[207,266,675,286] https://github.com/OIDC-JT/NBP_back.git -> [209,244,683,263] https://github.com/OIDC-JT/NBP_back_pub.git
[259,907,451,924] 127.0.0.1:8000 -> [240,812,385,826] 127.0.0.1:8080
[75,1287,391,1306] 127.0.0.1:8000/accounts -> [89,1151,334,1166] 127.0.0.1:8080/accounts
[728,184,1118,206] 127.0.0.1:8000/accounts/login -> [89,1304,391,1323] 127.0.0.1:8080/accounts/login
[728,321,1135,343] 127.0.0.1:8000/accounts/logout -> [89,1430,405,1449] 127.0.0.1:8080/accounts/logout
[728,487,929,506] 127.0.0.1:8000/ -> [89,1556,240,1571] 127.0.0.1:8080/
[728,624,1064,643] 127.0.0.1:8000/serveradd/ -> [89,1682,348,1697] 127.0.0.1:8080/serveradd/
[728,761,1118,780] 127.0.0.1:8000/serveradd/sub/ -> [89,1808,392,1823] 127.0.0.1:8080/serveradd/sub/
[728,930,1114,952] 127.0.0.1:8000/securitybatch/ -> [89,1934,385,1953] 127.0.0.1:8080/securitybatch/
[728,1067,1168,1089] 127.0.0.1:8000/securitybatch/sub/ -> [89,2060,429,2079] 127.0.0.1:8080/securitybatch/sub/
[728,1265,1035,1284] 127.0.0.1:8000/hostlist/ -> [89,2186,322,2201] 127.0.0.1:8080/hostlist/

◇ ◇ ◇ ◇

Transcribe all the entries exactly, as they stand.

→ Expected answer
[207,266,675,286] https://github.com/OIDC-JT/NBP_back.git -> [209,244,683,263] https://github.com/OIDC-JT/NBP_back_pub.git
[259,907,451,924] 127.0.0.1:8000 -> [240,812,385,826] 127.0.0.1:8080
[75,1287,391,1306] 127.0.0.1:8000/accounts -> [89,1151,334,1166] 127.0.0.1:8080/accounts
[728,184,1118,206] 127.0.0.1:8000/accounts/login -> [89,1304,391,1323] 127.0.0.1:8080/accounts/login
[728,321,1135,343] 127.0.0.1:8000/accounts/logout -> [89,1430,405,1449] 127.0.0.1:8080/accounts/logout
[728,487,929,506] 127.0.0.1:8000/ -> [89,1556,240,1571] 127.0.0.1:8080/
[728,624,1064,643] 127.0.0.1:8000/serveradd/ -> [89,1682,348,1697] 127.0.0.1:8080/serveradd/
[728,761,1118,780] 127.0.0.1:8000/serveradd/sub/ -> [89,1808,392,1823] 127.0.0.1:8080/serveradd/sub/
[728,930,1114,952] 127.0.0.1:8000/securitybatch/ -> [89,1934,385,1953] 127.0.0.1:8080/securitybatch/
[728,1067,1168,1089] 127.0.0.1:8000/securitybatch/sub/ -> [89,2060,429,2079] 127.0.0.1:8080/securitybatch/sub/
[728,1265,1035,1284] 127.0.0.1:8000/hostlist/ -> [89,2186,322,2201] 127.0.0.1:8080/hostlist/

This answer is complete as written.